Да, он любит Адель, любит безумно, до дрожи, при одном воспоминании о ней у него мучительно заходится сердце, он никогда не сможет забыть о ней, но… она осталась в его прошлом, а думать нужно о будущем. Нужно отпустить её из своей жизни, храня любимый образ глубоко в сердце. Их пути разошлись… и похоже, что не только их. Мишель и Ольга теперь едва ли смогут развивать свои отношения.
Что же теперь будет с Ольгой?
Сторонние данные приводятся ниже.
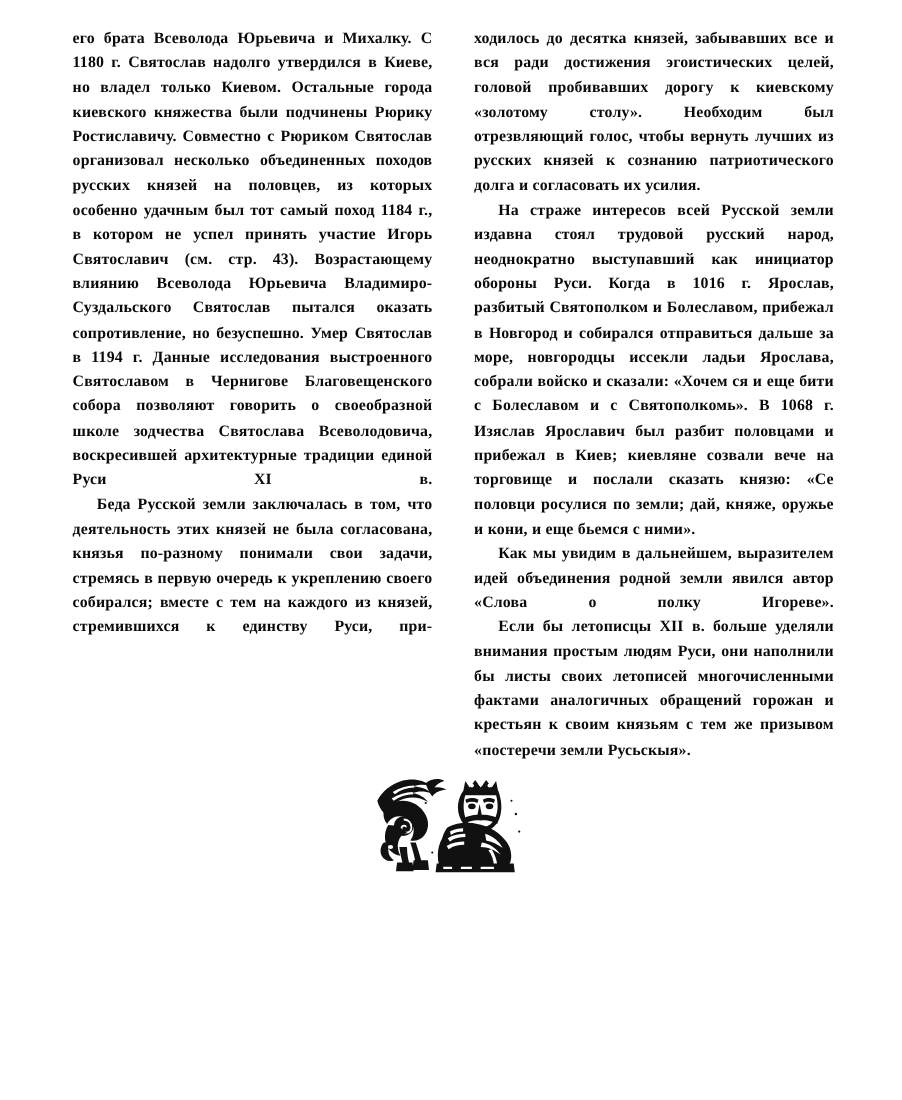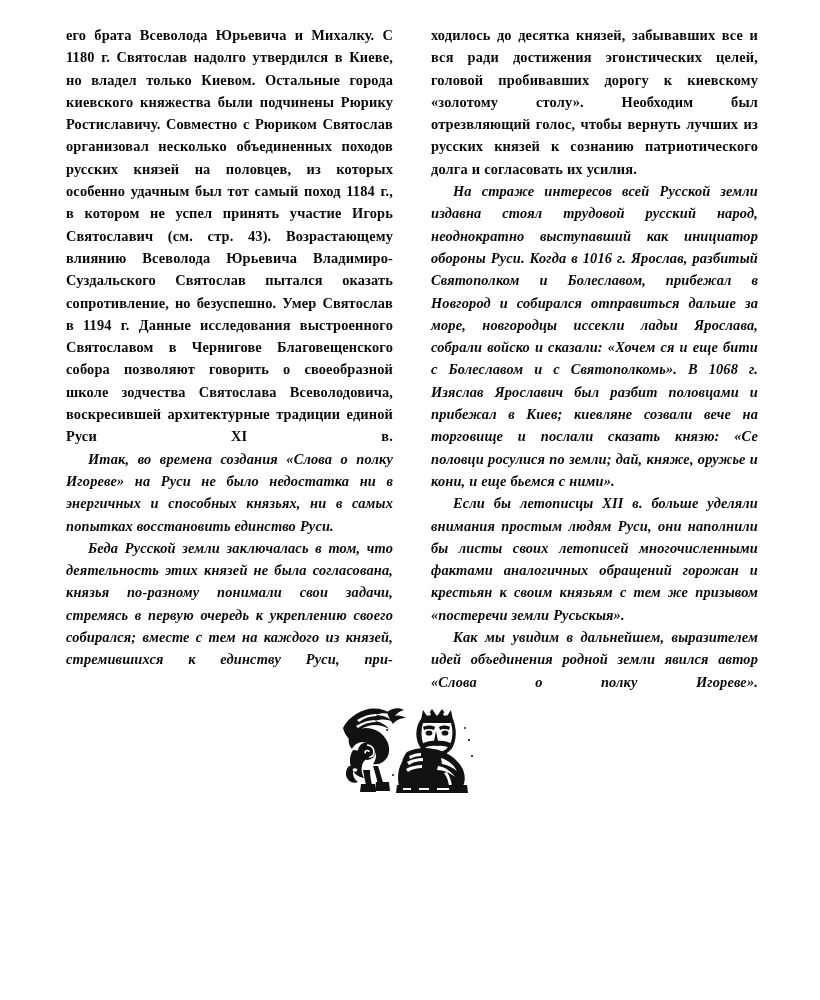--- a/index.html
+++ b/index.html
@@ -44,21 +44,20 @@
     text-justify: inter-word;
     color: #0a0a0a;
     font-weight: 600;
     letter-spacing: 0.15px;
     word-spacing: 0.2px;
     -webkit-font-smoothing: none;
   }
 
   .para.indent {
     text-indent: 22px;
-    font-style: italic;
   }
 
   
   .para.force-just {
     text-align-last: justify;
   }
 
   #ornament-wrap {
     position: absolute;
     left: 0;
@@ -76,29 +75,28 @@
 </style>
 </head>
 <body>
 
 <div id="page">
 
   <div id="columns">
 
     <div class="column">
       <p class="para force-just">его брата Всеволода Юрьевича и Михалку. С 1180 г. Святослав надолго утвердился в Киеве, но владел только Киевом. Остальные города киевского княжества были подчинены Рюрику Ростиславичу. Совместно с Рюриком Святослав организовал несколько объединенных походов русских князей на половцев, из которых особенно удачным был тот самый поход 1184 г., в котором не успел принять участие Игорь Святославич (см. стр. 43). Возрастающему влиянию Всеволода Юрьевича Владимиро-Суздальского Святослав пытался оказать сопротивление, но безуспешно. Умер Святослав в 1194 г. Данные исследования выстроенного Святославом в Чернигове Благовещенского собора позволяют говорить о своеобразной школе зодчества Святослава Всеволодовича, воскресившей архитектурные традиции единой Руси XI в.</p>
-      <p class="para indent">Итак, во времена создания «Слова о полку Игореве» на Руси не было недостатка ни в энергичных и способных князьях, ни в самых попытках восстановить единство Руси.</p>
       <p class="para indent force-just">Беда Русской земли заключалась в том, что деятельность этих князей не была согласована, князья по-разному понимали свои задачи, стремясь в первую очередь к укреплению своего собирался; вместе с тем на каждого из князей, стремившихся к единству Руси, при-</p>
     </div>
 
     <div class="column">
       <p class="para">ходилось до десятка князей, забывавших все и вся ради достижения эгоистических целей, головой пробивавших дорогу к киевскому «золотому столу». Необходим был отрезвляющий голос, чтобы вернуть лучших из русских князей к сознанию патриотического долга и согласовать их усилия.</p>
       <p class="para indent">На страже интересов всей Русской земли издавна стоял трудовой русский народ, неоднократно выступавший как инициатор обороны Руси. Когда в 1016 г. Ярослав, разбитый Святополком и Болеславом, прибежал в Новгород и собирался отправиться дальше за море, новгородцы иссекли ладьи Ярослава, собрали войско и сказали: «Хочем ся и еще бити с Болеславом и с Святополкомь». В 1068 г. Изяслав Ярославич был разбит половцами и прибежал в Киев; киевляне созвали вече на торговище и послали сказать князю: «Се половци росулися по земли; дай, княже, оружье и кони, и еще бьемся с ними».</p>
+      <p class="para indent force-just">Как мы увидим в дальнейшем, выразителем идей объединения родной земли явился автор «Слова о полку Игореве».</p>
       <p class="para indent">Если бы летописцы XII в. больше уделяли внимания простым людям Руси, они наполнили бы листы своих летописей многочисленными фактами аналогичных обращений горожан и крестьян к своим князьям с тем же призывом «постеречи земли Русьскыя».</p>
-      <p class="para indent force-just">Как мы увидим в дальнейшем, выразителем идей объединения родной земли явился автор «Слова о полку Игореве».</p>
     </div>
 
   </div>
 
   <div id="ornament-wrap">
     <svg id="ornament" viewBox="0 0 146 95" xmlns="http://www.w3.org/2000/svg" aria-hidden="true">
       <g fill="#111111" fill-rule="evenodd">
 
         <path d="M6 28 C10 20 18 13 28 10 C38 7 48 9 54 14 C49 13 43 13 38 15
                  C45 15 51 17 55 21 C49 19 43 19 38 21 C44 22 49 25 52 29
Александр печально вздохнул, от всей души сожалея, что его сестра так неосторожно влюбилась в Михаила. Князь вернулся в Россию, и они с Ольгой могут лишь переписываться, не более. Вряд ли Вяземский станет завязывать серьёзные отношения с сестрой человека, сломавшего жизнь Адель, а именно так видит ситуацию Мишель. Жаль, они с Ольгой могли бы составить прекрасную пару. И именно он, Александр, виноват в этом…
Господи, с какой невероятной быстротой он умудрился сломать столько судеб сразу, включая свою собственную! Адель, Ольга, Михаил, Оболенский… Не слишком ли много жертв оказалось у его слепой жажды мести? Как теперь ему жить с этим?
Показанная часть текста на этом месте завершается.